How Can She Be Behind Already?

Two nights ago, out of the blue, Kevin announced that he'd been poking around on some websites that covered developmental progress for infants, and that at seven weeks, Kavya was already behind on quite a few things, like being able to hold her head up unassisted. Apparently, she should have been able to do that weeks ago. He said we probably should be spending a lot more of her awake time actively playing with her, doing tummy time, etc. I waved it off with an airy, "Oh, I'm not going to worry about it if she's a few weeks behind on a couple of things." I'd decided long ago that I wasn't going to be one of those obsessive moms who compulsively checks their child's progress at every step, determined to make them the smartest, fastest kid in the class by hard work and sheer force of will. I was going to be much more relaxed about it all, and I thought I was fine, really I did. Until the next morning, when I burst into tears.
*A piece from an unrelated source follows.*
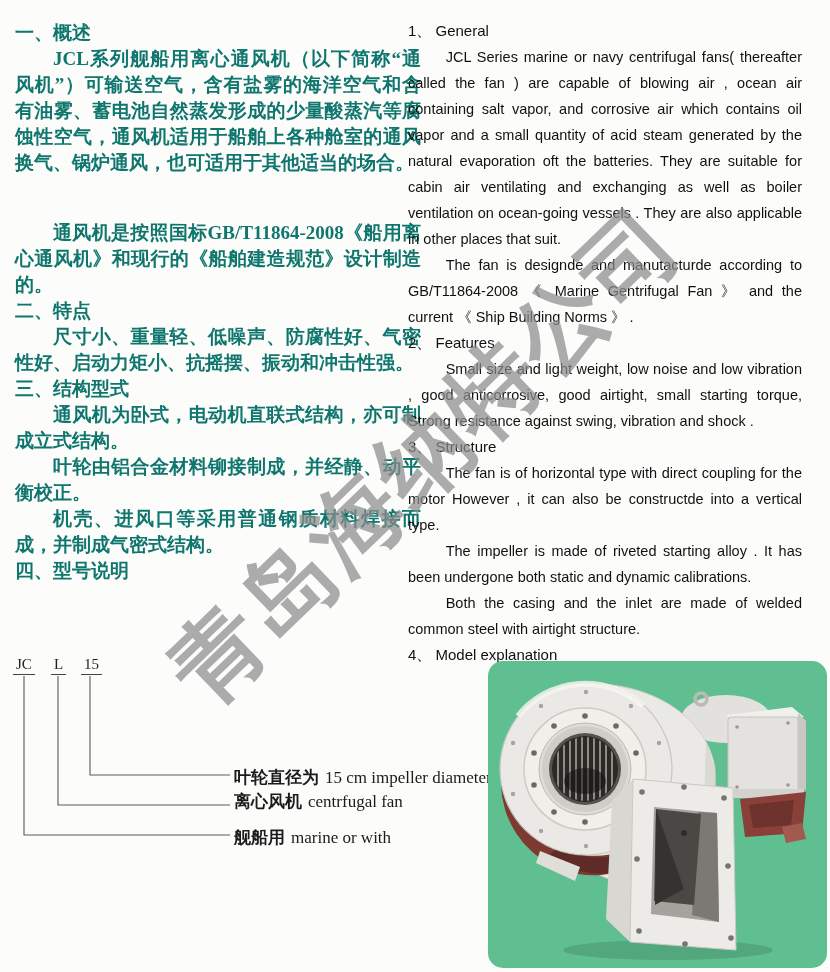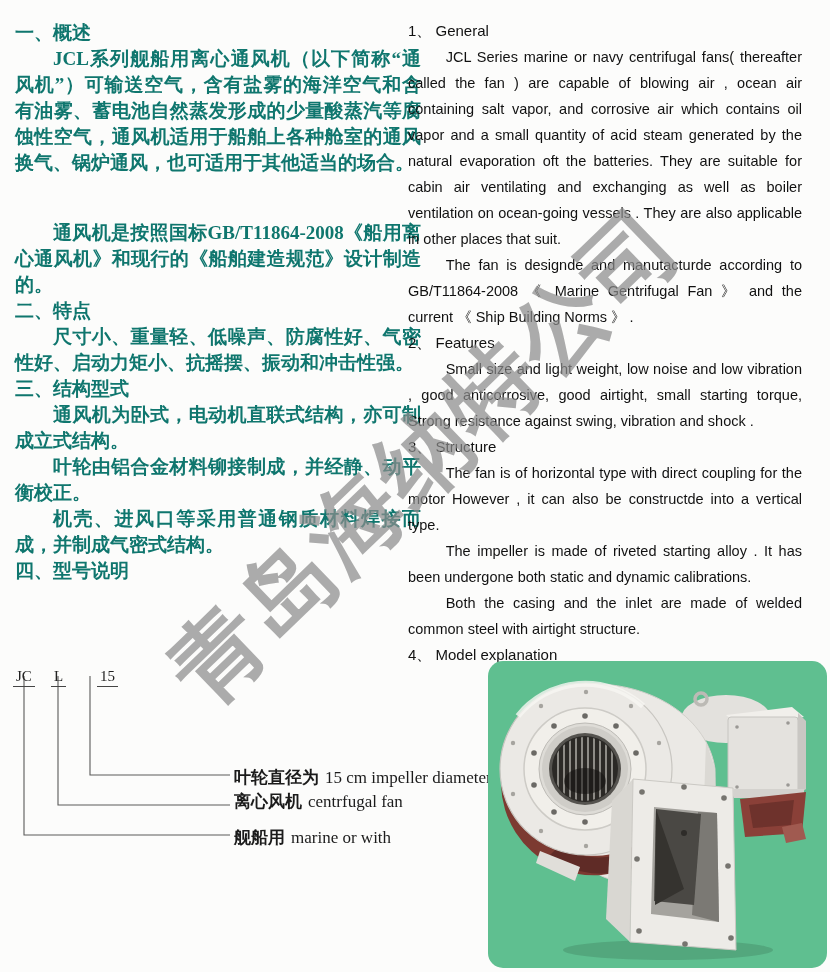"JC" .code { top: 20px -> 8px }
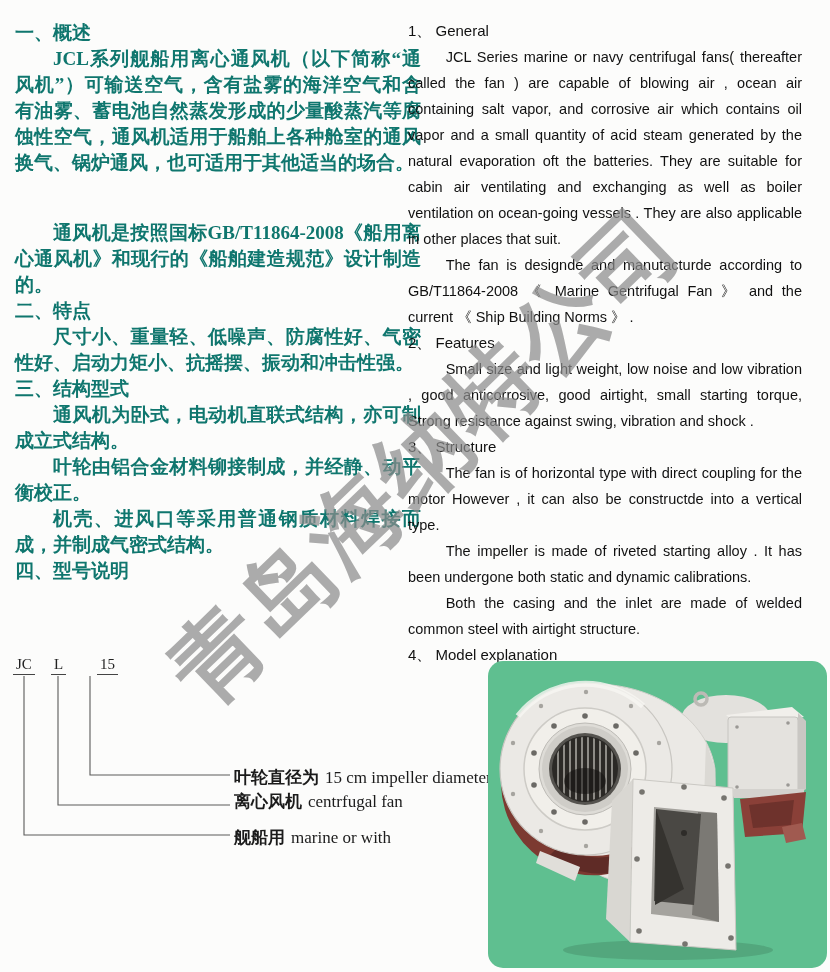"15" .code.c-15 { margin-left: 16px -> none }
It had been a tough morning. Instead of sleeping peacefully, like she usually does for much of the morning, Kavya was up and fussy. After several hours of trying to feed/change/rock/soothe her, I finally got her into a cheerful mood. At which point I was desperate for just half an hour of reading a good book, ideally while dressed in clothes that weren't covered in spit-up, and while eating a lunch that was actually hot. But when I put her down in her moses basket, I immediately felt this incredible wave of guilt. It was my fault that my baby was stupid, for exactly this reason -- because instead of actively playing with her, I took every opportunity to rest a little, to read, to eat, to relax. Oh, sometimes I would hold her and snuggle her and even read her a story. But certainly not every chance I got.

And now Kavya's paying the price for her mommy's selfishness -- at not even two months old, she's already slower than the other kids. I don't need her to be the fastest, really I don't. But I don't want her to be significantly behind already! Maybe it's too late. Even if I start active playing with her every chance I get, will she ever catch up? These first months are supposed to be so important. And if I do start active playing with her every moment, will I ever get to take a shower again?

I think Kevin's already sorry that he told me about the websites he researched, because since then, he's had to spend way too much time reassuring me that she's okay. I know I need to be reasonable about this, that it's really all right to take a few moments for myself, and she'll be fine in the long run. But how do you make the guilt go away?